▶ _Exercise data_
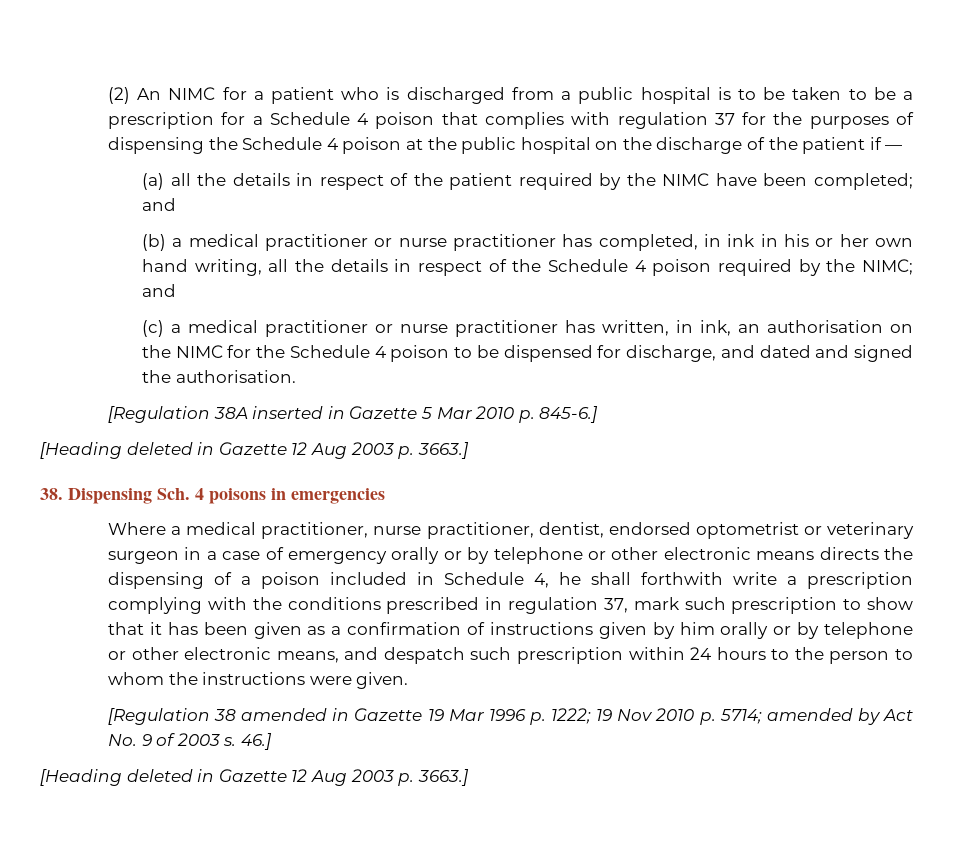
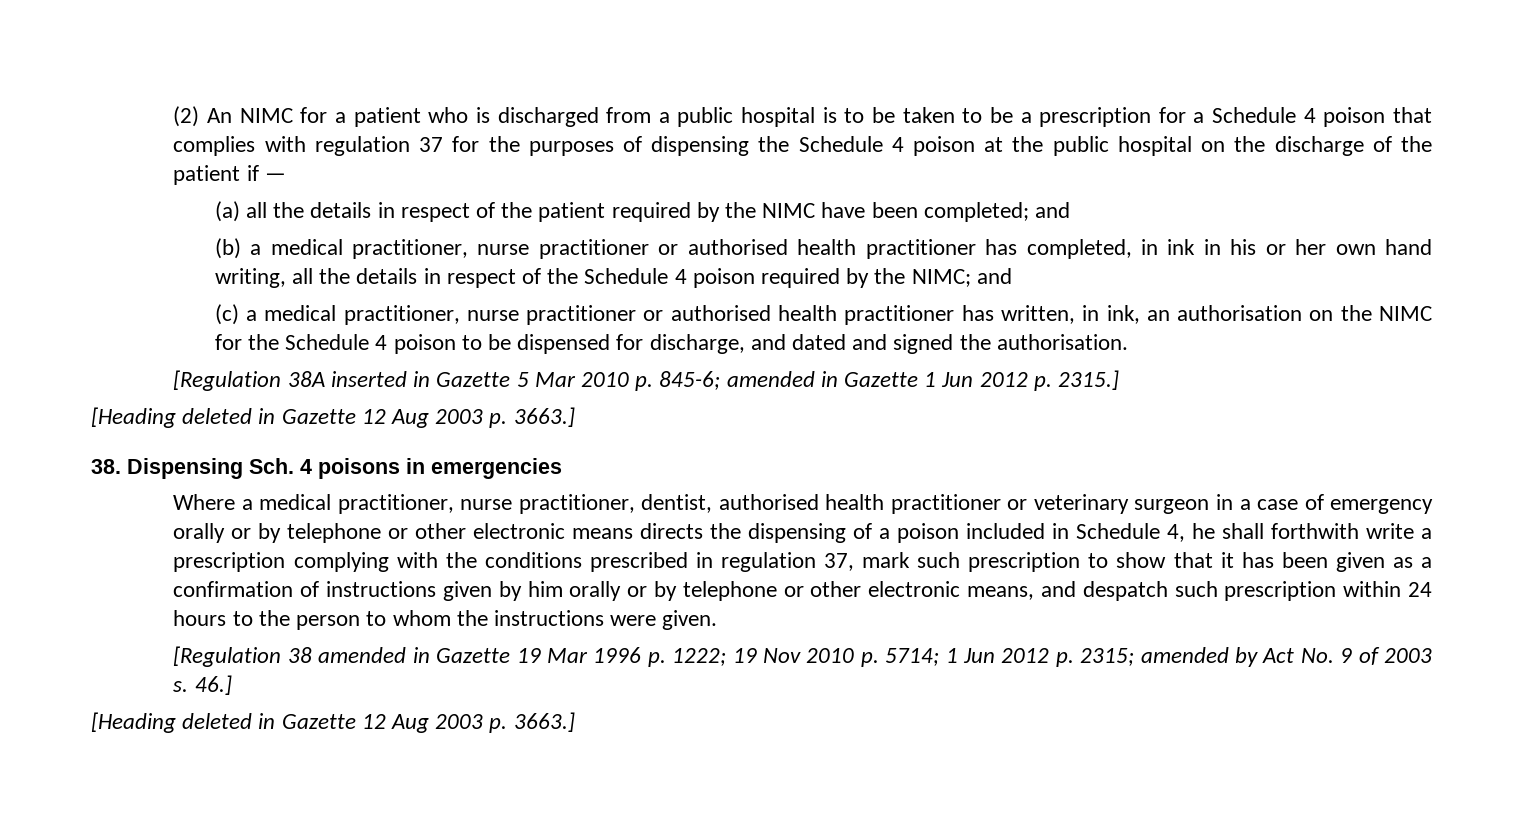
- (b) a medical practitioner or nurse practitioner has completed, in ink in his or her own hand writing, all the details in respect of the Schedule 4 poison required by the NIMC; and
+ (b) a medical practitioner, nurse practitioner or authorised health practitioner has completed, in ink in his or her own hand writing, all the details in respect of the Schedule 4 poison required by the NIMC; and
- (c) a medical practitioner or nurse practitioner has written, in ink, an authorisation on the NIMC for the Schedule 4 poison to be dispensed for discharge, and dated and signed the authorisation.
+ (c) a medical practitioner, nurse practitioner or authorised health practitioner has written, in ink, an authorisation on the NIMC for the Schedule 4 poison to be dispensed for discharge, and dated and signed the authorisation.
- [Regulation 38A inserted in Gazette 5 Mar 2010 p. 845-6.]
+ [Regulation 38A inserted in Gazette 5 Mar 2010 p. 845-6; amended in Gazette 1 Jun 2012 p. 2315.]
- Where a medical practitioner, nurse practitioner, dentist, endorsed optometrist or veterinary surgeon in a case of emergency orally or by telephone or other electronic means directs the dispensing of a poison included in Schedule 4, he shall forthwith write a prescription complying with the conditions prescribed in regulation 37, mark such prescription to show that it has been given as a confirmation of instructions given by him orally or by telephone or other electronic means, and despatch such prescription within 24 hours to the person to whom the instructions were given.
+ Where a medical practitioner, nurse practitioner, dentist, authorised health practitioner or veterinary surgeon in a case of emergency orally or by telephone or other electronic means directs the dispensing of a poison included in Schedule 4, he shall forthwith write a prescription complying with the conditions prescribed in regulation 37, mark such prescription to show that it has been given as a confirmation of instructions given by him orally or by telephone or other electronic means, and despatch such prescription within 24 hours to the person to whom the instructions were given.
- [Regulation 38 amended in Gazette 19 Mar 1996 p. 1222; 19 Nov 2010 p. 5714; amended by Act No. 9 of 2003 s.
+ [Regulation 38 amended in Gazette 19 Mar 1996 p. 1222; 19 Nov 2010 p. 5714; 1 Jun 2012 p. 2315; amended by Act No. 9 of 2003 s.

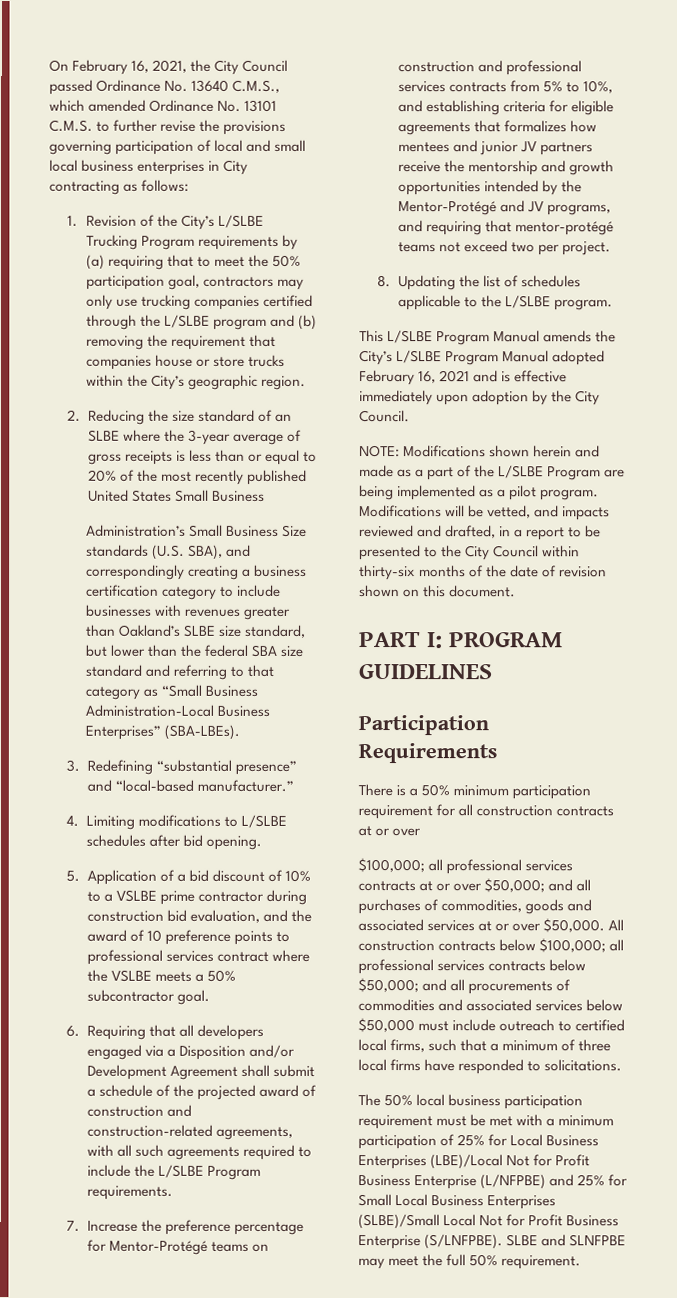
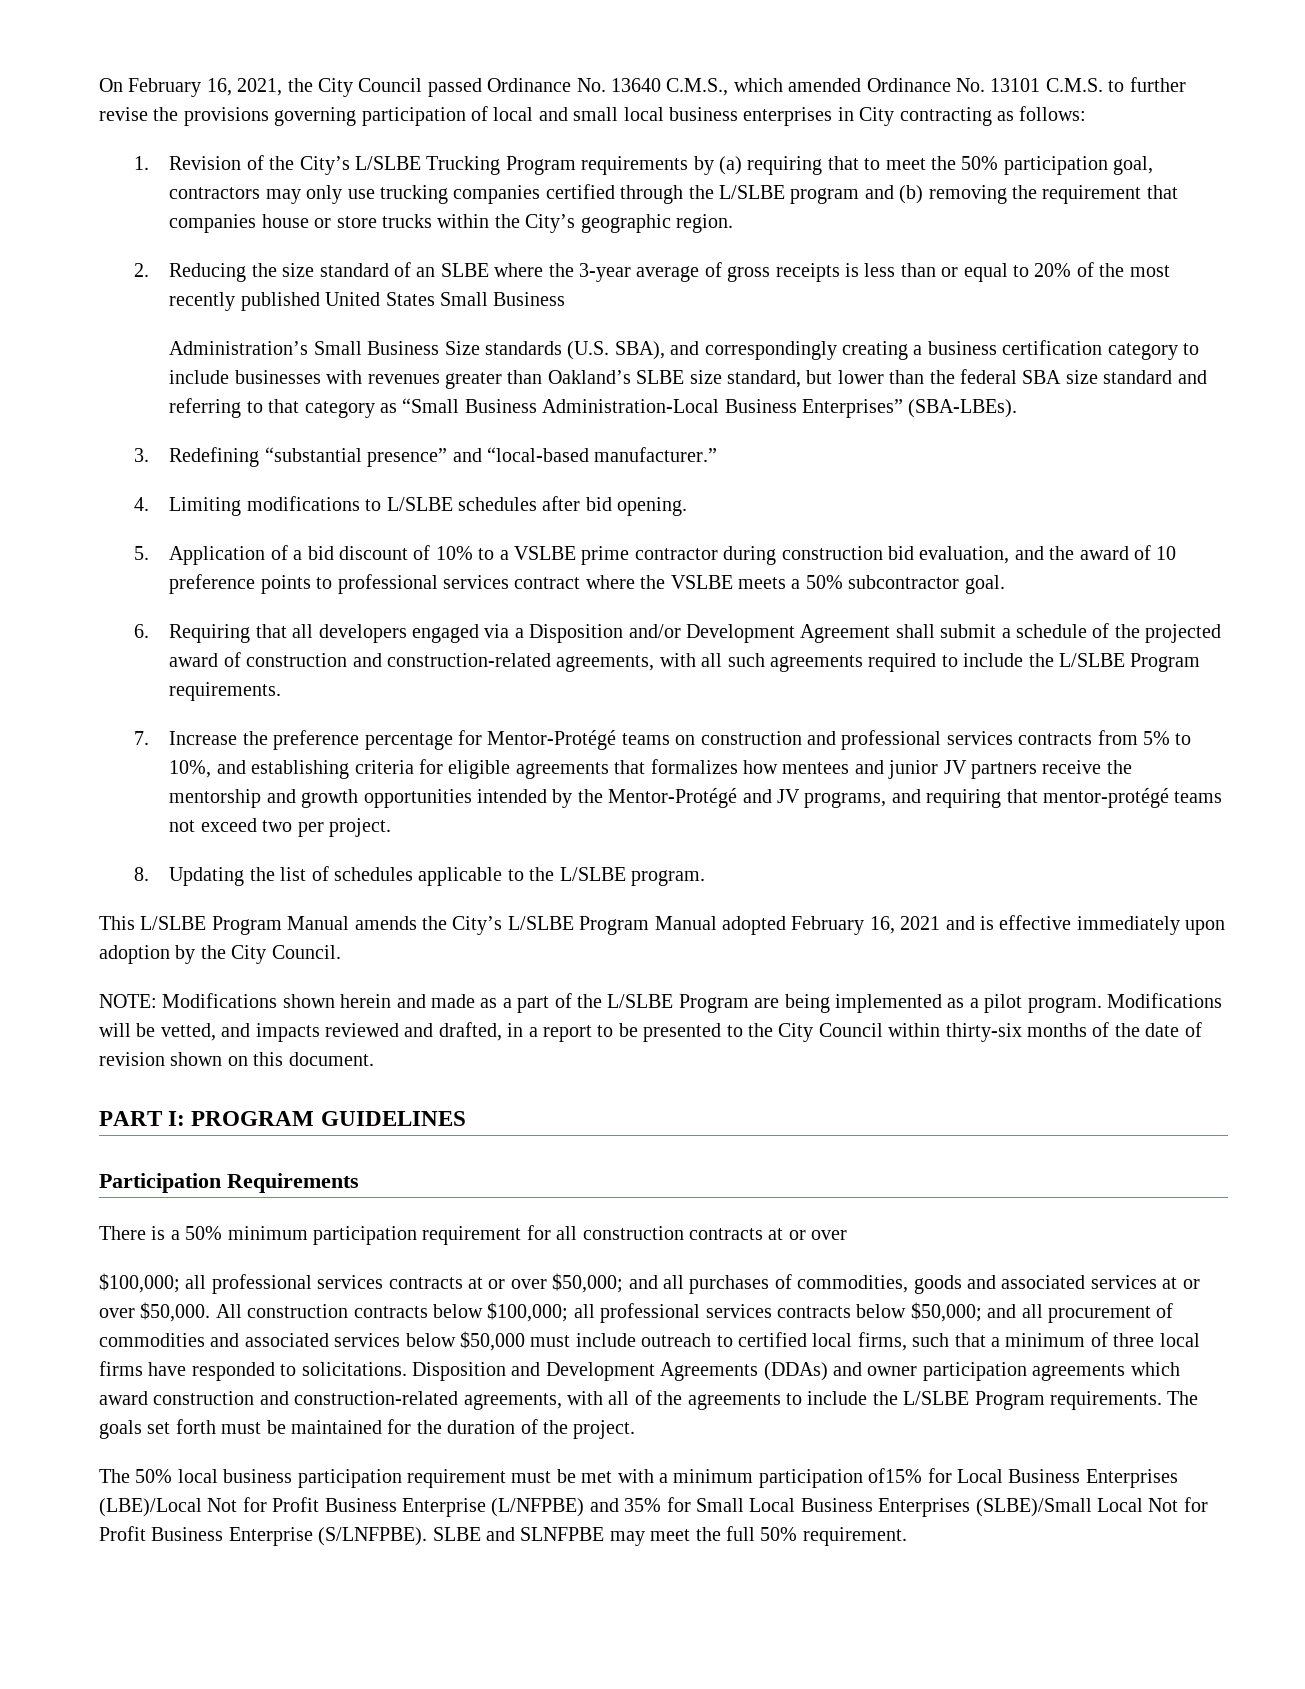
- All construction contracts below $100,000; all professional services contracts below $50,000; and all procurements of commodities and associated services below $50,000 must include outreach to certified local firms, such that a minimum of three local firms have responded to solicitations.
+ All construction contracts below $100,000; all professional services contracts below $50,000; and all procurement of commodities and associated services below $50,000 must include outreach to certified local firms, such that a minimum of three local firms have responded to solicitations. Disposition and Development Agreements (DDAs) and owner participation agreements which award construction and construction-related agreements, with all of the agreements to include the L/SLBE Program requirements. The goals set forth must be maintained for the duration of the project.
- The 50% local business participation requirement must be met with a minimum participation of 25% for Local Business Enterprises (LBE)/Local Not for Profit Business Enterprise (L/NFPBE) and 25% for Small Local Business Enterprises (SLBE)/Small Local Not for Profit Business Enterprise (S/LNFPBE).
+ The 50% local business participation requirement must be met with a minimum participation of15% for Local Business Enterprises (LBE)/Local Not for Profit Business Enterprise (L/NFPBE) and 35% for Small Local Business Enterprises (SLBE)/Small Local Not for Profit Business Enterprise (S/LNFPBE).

▶ _What the task requires_
Except for the pictures, give the data again word for word.

▶ _Reply_
- (b) a medical practitioner or nurse practitioner has completed, in ink in his or her own hand writing, all the details in respect of the Schedule 4 poison required by the NIMC; and
+ (b) a medical practitioner, nurse practitioner or authorised health practitioner has completed, in ink in his or her own hand writing, all the details in respect of the Schedule 4 poison required by the NIMC; and
- (c) a medical practitioner or nurse practitioner has written, in ink, an authorisation on the NIMC for the Schedule 4 poison to be dispensed for discharge, and dated and signed the authorisation.
+ (c) a medical practitioner, nurse practitioner or authorised health practitioner has written, in ink, an authorisation on the NIMC for the Schedule 4 poison to be dispensed for discharge, and dated and signed the authorisation.
- [Regulation 38A inserted in Gazette 5 Mar 2010 p. 845-6.]
+ [Regulation 38A inserted in Gazette 5 Mar 2010 p. 845-6; amended in Gazette 1 Jun 2012 p. 2315.]
- Where a medical practitioner, nurse practitioner, dentist, endorsed optometrist or veterinary surgeon in a case of emergency orally or by telephone or other electronic means directs the dispensing of a poison included in Schedule 4, he shall forthwith write a prescription complying with the conditions prescribed in regulation 37, mark such prescription to show that it has been given as a confirmation of instructions given by him orally or by telephone or other electronic means, and despatch such prescription within 24 hours to the person to whom the instructions were given.
+ Where a medical practitioner, nurse practitioner, dentist, authorised health practitioner or veterinary surgeon in a case of emergency orally or by telephone or other electronic means directs the dispensing of a poison included in Schedule 4, he shall forthwith write a prescription complying with the conditions prescribed in regulation 37, mark such prescription to show that it has been given as a confirmation of instructions given by him orally or by telephone or other electronic means, and despatch such prescription within 24 hours to the person to whom the instructions were given.
- [Regulation 38 amended in Gazette 19 Mar 1996 p. 1222; 19 Nov 2010 p. 5714; amended by Act No. 9 of 2003 s.
+ [Regulation 38 amended in Gazette 19 Mar 1996 p. 1222; 19 Nov 2010 p. 5714; 1 Jun 2012 p. 2315; amended by Act No. 9 of 2003 s.

- All construction contracts below $100,000; all professional services contracts below $50,000; and all procurements of commodities and associated services below $50,000 must include outreach to certified local firms, such that a minimum of three local firms have responded to solicitations.
+ All construction contracts below $100,000; all professional services contracts below $50,000; and all procurement of commodities and associated services below $50,000 must include outreach to certified local firms, such that a minimum of three local firms have responded to solicitations. Disposition and Development Agreements (DDAs) and owner participation agreements which award construction and construction-related agreements, with all of the agreements to include the L/SLBE Program requirements. The goals set forth must be maintained for the duration of the project.
- The 50% local business participation requirement must be met with a minimum participation of 25% for Local Business Enterprises (LBE)/Local Not for Profit Business Enterprise (L/NFPBE) and 25% for Small Local Business Enterprises (SLBE)/Small Local Not for Profit Business Enterprise (S/LNFPBE).
+ The 50% local business participation requirement must be met with a minimum participation of15% for Local Business Enterprises (LBE)/Local Not for Profit Business Enterprise (L/NFPBE) and 35% for Small Local Business Enterprises (SLBE)/Small Local Not for Profit Business Enterprise (S/LNFPBE).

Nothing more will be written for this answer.